Mas no se crea que todo era dicha en esta etapa. En diciembre y enero la Plaza de Armas es un freezer con banco de mármol, y uno tenía que ser un pingüino corajudo para soportar diez o doce horas de trabajo. Cuando descubríamos un turista mirón que realmente no tenía el menor interés por comprar, algunos se encolerizaban y apenas si respondían a sus preguntas, con cierto evidente malhumor. Yo lo tomaba por las buenas, me daba por hacerles chistes, y esa técnica me dio, en ocasiones, buenos resultados. Les empujaba un libro, a veces, contra su voluntad. La risa siempre ha abierto muchos caminos, y hasta piernas. Aquel día chiflaba el mono y un hombrón como de dos metros y pico, casi trescientas libras y pasos acompasados y lentos llevaba más de una hora de ventorrillo en ventorrillo sin decidirse a comprar ni una guía turística. Me cansé de verlo. "A este le vendo yo aunque sea la Carta de Derechos Humanos", le dije a mi compañero. "Ese no compra nada", me respondió. "Ya verás", afirmé convencido.

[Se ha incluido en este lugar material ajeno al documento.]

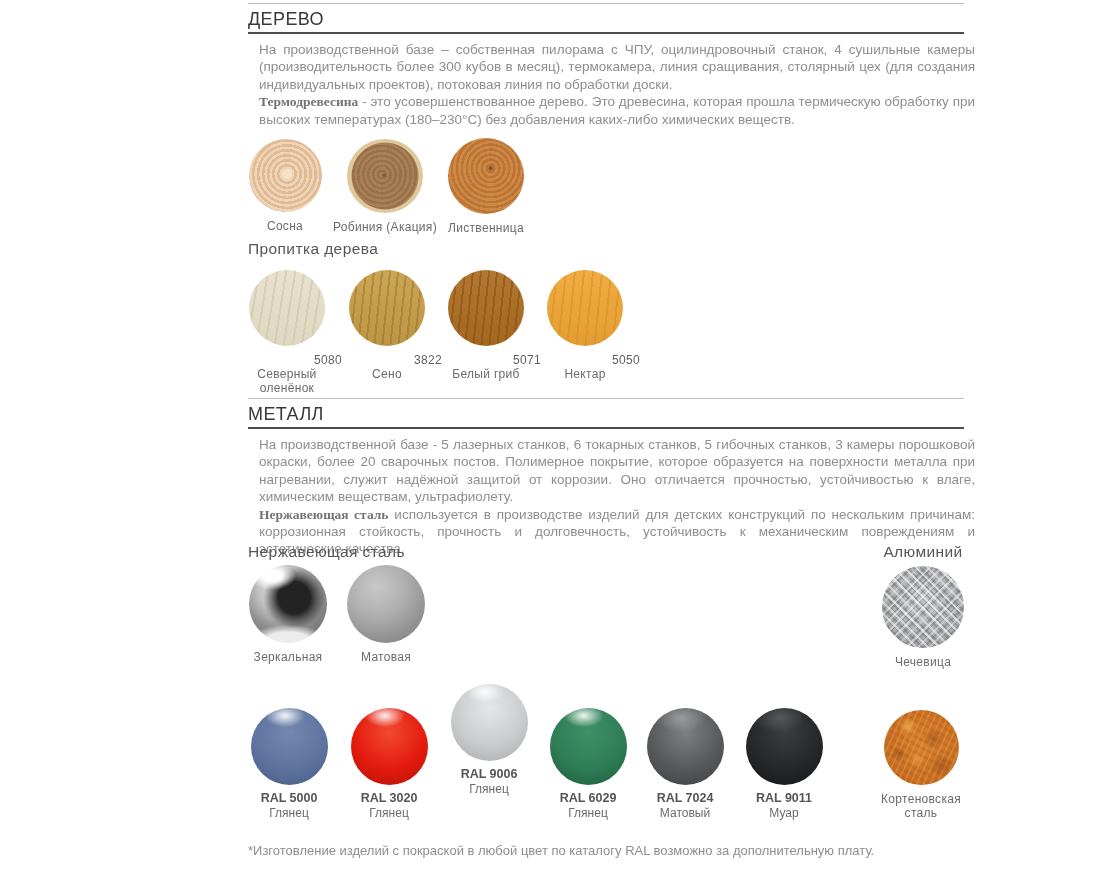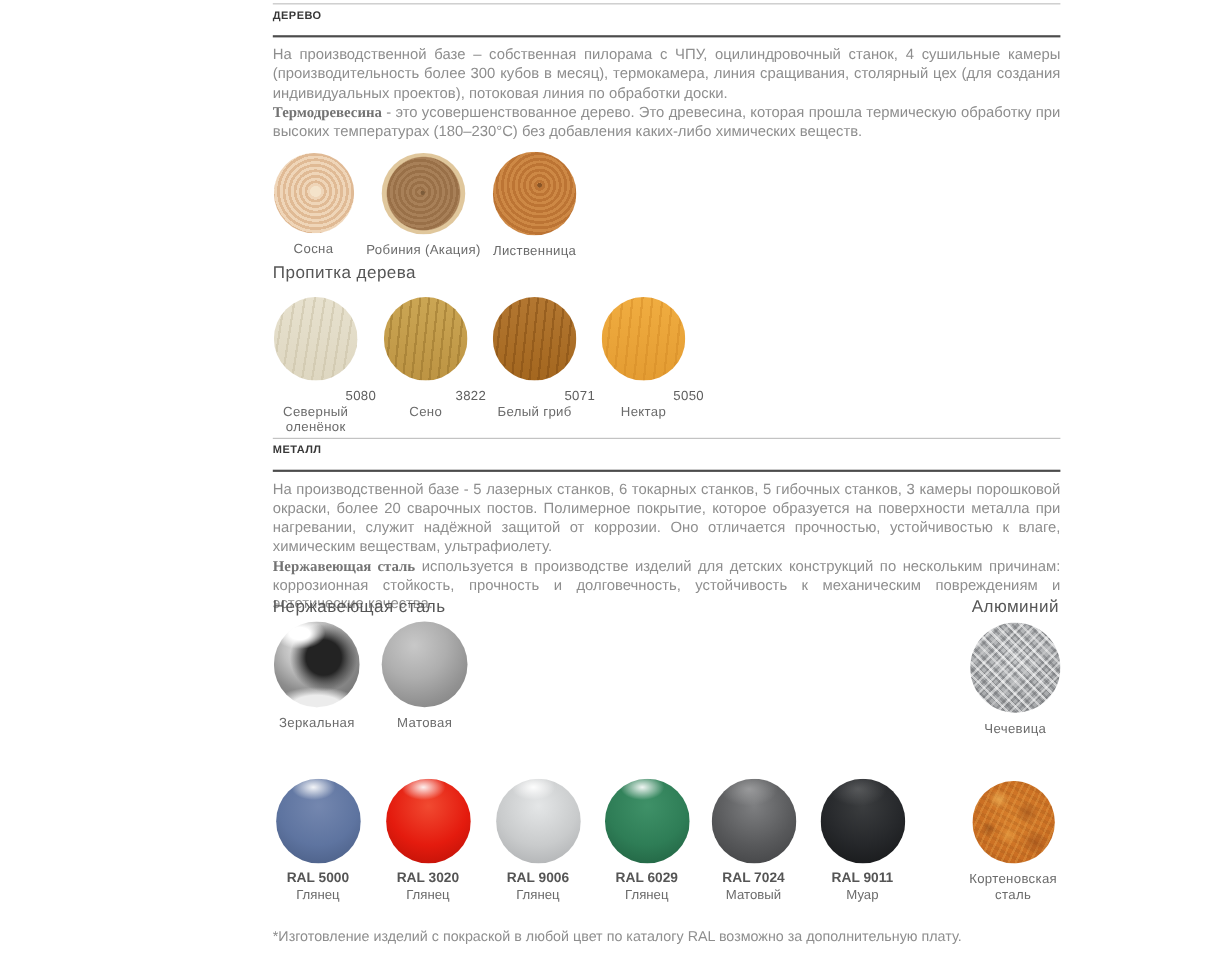--- a/index.html
+++ b/index.html
@@ -13,7 +13,7 @@
   .rule     { position:absolute; left:248px; width:716px; height:2px; background:#4c4c4c; }
   .sec-title{
     position:absolute; left:248px; width:716px;
-    font-size:10px; font-weight:bold; color:#383838; letter-spacing:.4px;
+    font-size:18px; font-weight:normal; color:#383838; letter-spacing:.4px;
   }
   .sub-title{
     position:absolute; font-size:15.5px; color:#565656; letter-spacing:.4px;

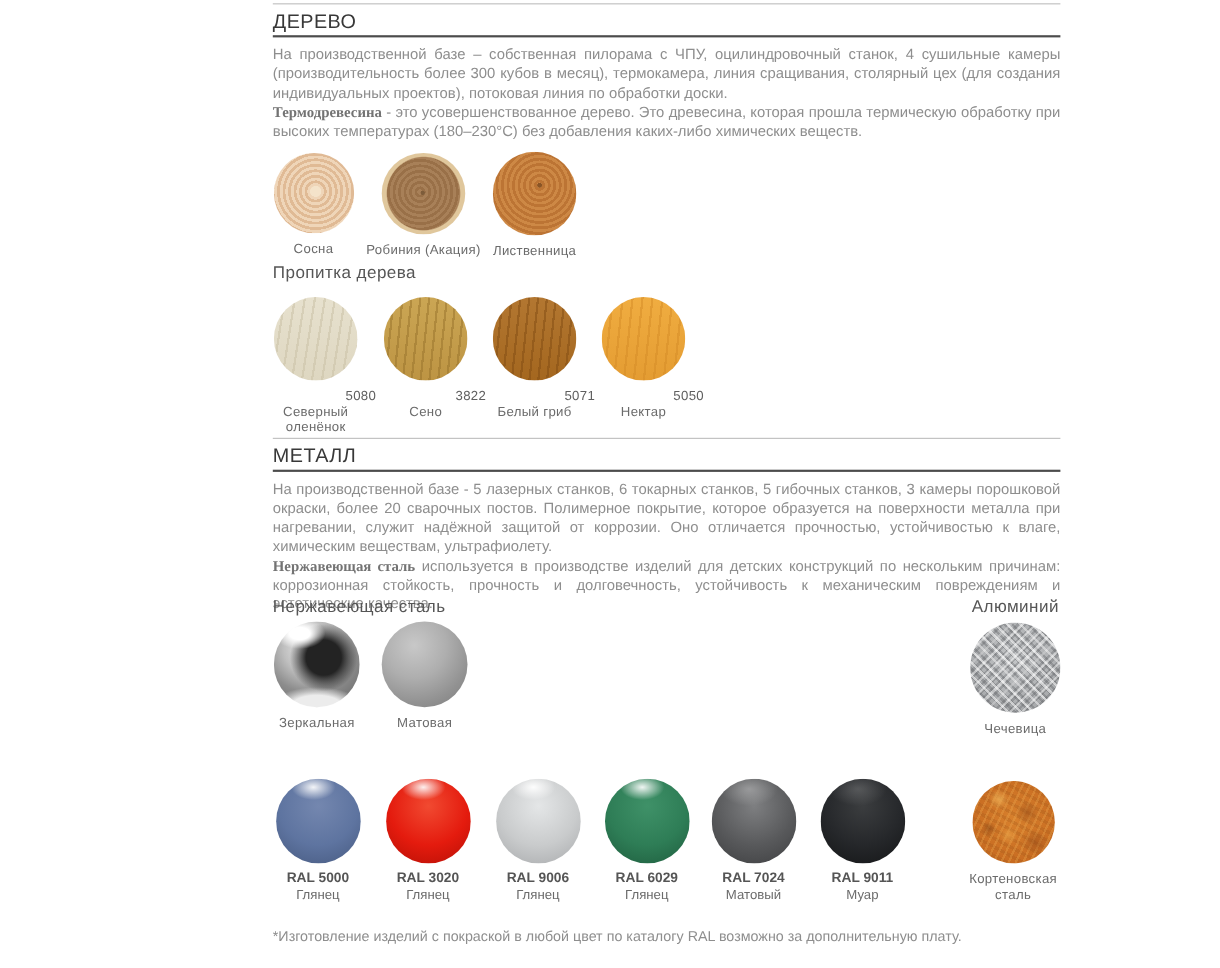--- a/index.html
+++ b/index.html
@@ -19,7 +19,7 @@
     position:absolute; font-size:15.5px; color:#565656; letter-spacing:.4px;
   }
   
-  .para-block { position:absolute; left:248px; width:716px; }
+  .para-block { position:absolute; left:259px; width:716px; }
   .para {
     font-size:13.5px; line-height:17.4px; color:#8e8e8e;
     text-align:justify;

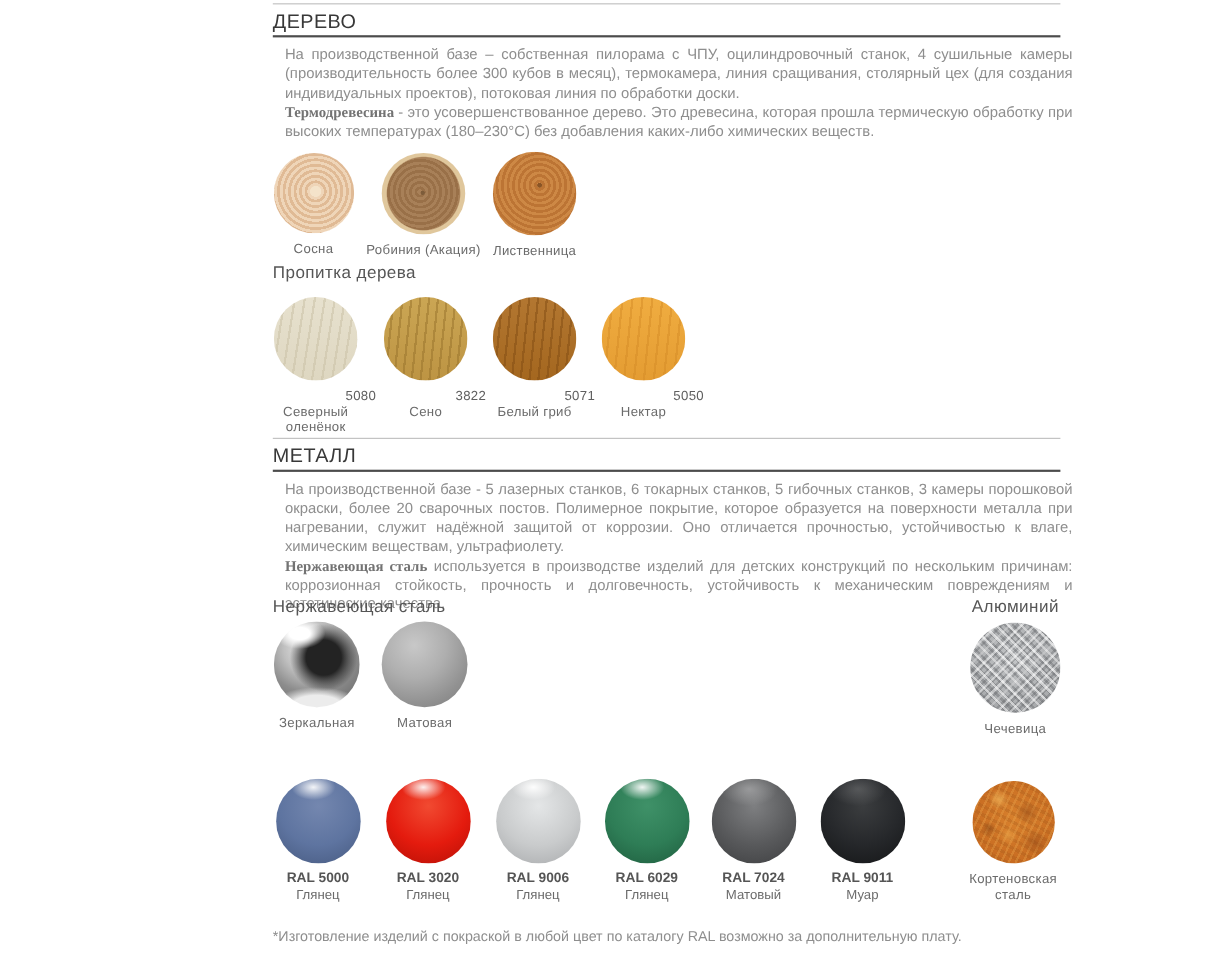--- a/index.html
+++ b/index.html
@@ -227,7 +227,7 @@
         <span class="fin">Глянец</span>
       </div>
   </div>
-  <div class="sw" style="left:434px; top:708px; width:110px">
+  <div class="sw" style="left:434px; top:684px; width:110px">
     <div class="circ ball ral9006"></div>
     <div class="cap-b">
         <span class="code">RAL 9006</span>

Lo dejé llegar a mi puesto. Lo saludé apenas se detuvo frente a mis libros. "Buenas tardes", le dije. "Buenas tardes", me dijo en perfecto español aunque se notaba que no era su idioma materno. "Oiga", llamé su atención. "Sí", me atendió. Yo soy un hombre de apenas 1,65 metros de estatura, y si acaso 60 kilos de peso. Junto a aquel protomacho parecía un lagartijo trepando por una cepa de plátanos.

"Mire, hace un rato le aseguré a mi compañero que al primer turista comemierda que se parara en nuestro puesto le iba a vender tres o cuatro libros". El hombre miró hacia abajo como buscando la voz que intentaba hablarle. Le vi los dientes blanquísimos en una franca sonrisa de niño. "¿Y ese comemierda soy yo?" reía el gigantón. "Bueno, me caes bien, veamos qué te compro". "Si lo desea, puedo sugerirle algo". "No, gracias. Primero me agredes y ahora quieres robarme. ¿Tienes algo de ciencia ficción cubana?"

Ñoooo, me la puso en China. Jodedor el Goliat. Me atrapó sin reservas. Jamás pensé que a alguien le interesara la ciencia ficción cubana. Pensé en Angel Arango, en Oscar Hurtado, en Daína Chaviano, pero ni la sombra de ellos en mis estantes. Y ahí es donde un verdadero vendedor tiene que crecerse, donde un librero tiene que sacar de donde no hay.

Fue como un corrientazo, un fusilazo de lucidez, de ingeniosidad. Me dirigí con calma hasta una caja donde guardaba los libros para lectores aguerridos. "¡Como no, aquí está!" Y le alargué el libro del Capitán Antonio Núñez Jiménez En Marcha con Fidel. El hombre apenas leyó el título de desternilló de risa. Era una risa incontenible, convulsiva, que lo enrojecía, que lo ahogaba. Me miró con los ojos inundados de lágrimas, y con voz entrecortada me aseguró: "Oye, tío, con esos métodos le vendes al que inventó el comercio". Sin preguntarme el precio me alargó diez dólares y se marchó riéndose mientras hojeaba el libro.